• [The task]: Every line holding the word "取得经劳动保障行政部门审核认定的" should be copied from the material.
──────── Data extract
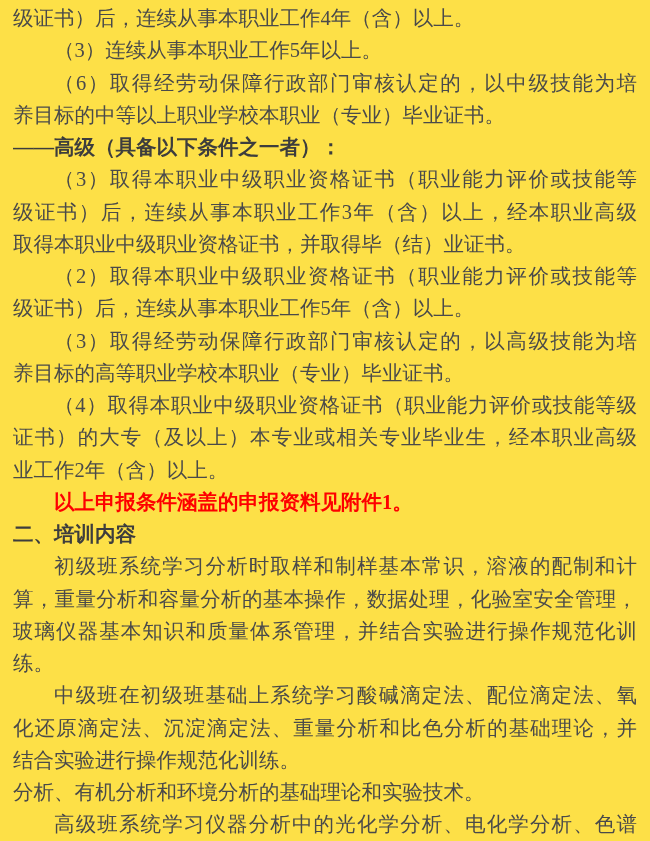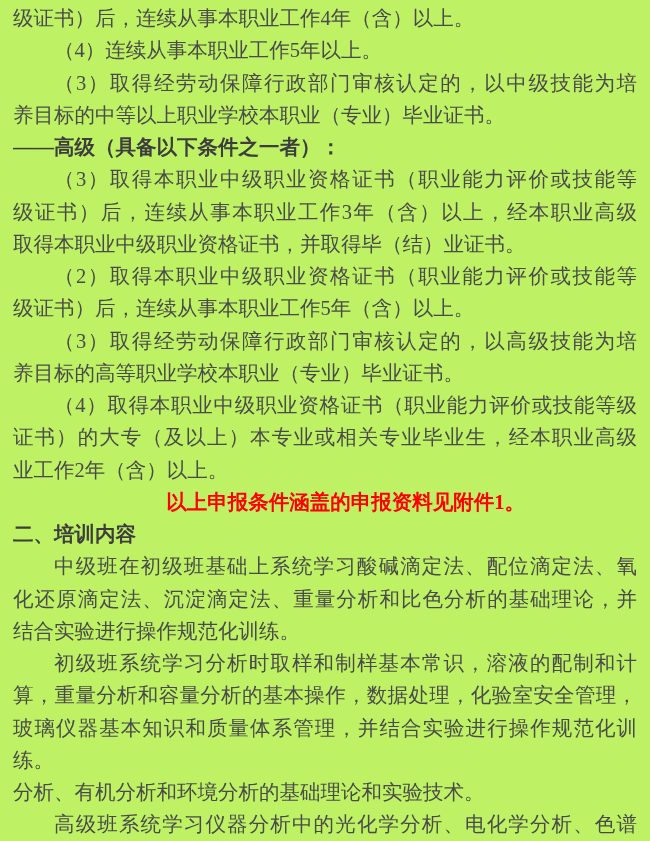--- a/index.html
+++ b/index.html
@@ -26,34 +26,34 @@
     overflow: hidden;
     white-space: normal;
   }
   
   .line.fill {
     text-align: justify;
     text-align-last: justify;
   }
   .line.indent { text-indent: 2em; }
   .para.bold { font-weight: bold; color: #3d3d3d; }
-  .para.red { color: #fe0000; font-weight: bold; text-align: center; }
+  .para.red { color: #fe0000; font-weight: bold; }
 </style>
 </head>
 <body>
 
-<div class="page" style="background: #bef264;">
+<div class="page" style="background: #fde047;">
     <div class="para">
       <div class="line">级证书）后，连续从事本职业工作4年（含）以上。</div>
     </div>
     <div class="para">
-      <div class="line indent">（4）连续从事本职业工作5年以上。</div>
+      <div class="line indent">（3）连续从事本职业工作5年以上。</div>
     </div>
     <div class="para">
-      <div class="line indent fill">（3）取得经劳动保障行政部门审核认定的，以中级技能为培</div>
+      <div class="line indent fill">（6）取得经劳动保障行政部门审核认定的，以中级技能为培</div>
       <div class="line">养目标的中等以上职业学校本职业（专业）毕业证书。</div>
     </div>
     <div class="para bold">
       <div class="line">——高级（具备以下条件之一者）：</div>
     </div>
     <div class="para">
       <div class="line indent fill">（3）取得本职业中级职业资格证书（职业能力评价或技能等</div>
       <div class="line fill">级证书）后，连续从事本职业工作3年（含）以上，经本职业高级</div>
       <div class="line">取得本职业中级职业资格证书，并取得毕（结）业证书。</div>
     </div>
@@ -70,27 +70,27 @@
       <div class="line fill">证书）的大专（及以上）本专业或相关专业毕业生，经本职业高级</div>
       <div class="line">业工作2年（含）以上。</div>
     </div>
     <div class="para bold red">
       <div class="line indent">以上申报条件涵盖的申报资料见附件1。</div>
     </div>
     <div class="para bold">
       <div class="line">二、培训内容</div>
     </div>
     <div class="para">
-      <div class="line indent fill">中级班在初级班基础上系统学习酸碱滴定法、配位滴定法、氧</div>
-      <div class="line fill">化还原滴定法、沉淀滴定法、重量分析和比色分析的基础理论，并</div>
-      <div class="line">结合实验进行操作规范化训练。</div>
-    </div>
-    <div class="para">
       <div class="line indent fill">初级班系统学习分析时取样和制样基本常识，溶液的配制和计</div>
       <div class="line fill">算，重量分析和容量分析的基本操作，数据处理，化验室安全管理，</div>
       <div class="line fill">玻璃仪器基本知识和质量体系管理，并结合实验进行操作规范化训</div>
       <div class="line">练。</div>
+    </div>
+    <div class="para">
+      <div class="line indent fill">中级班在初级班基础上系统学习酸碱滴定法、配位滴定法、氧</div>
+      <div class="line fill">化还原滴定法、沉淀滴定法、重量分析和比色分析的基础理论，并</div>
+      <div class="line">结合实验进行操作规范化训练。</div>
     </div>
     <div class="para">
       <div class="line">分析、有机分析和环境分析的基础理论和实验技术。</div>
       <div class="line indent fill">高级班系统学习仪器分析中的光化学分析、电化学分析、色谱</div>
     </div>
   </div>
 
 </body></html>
────────────────
• [Result]:
-      <div class="line indent fill">（3）取得经劳动保障行政部门审核认定的，以中级技能为培</div>
+      <div class="line indent fill">（6）取得经劳动保障行政部门审核认定的，以中级技能为培</div>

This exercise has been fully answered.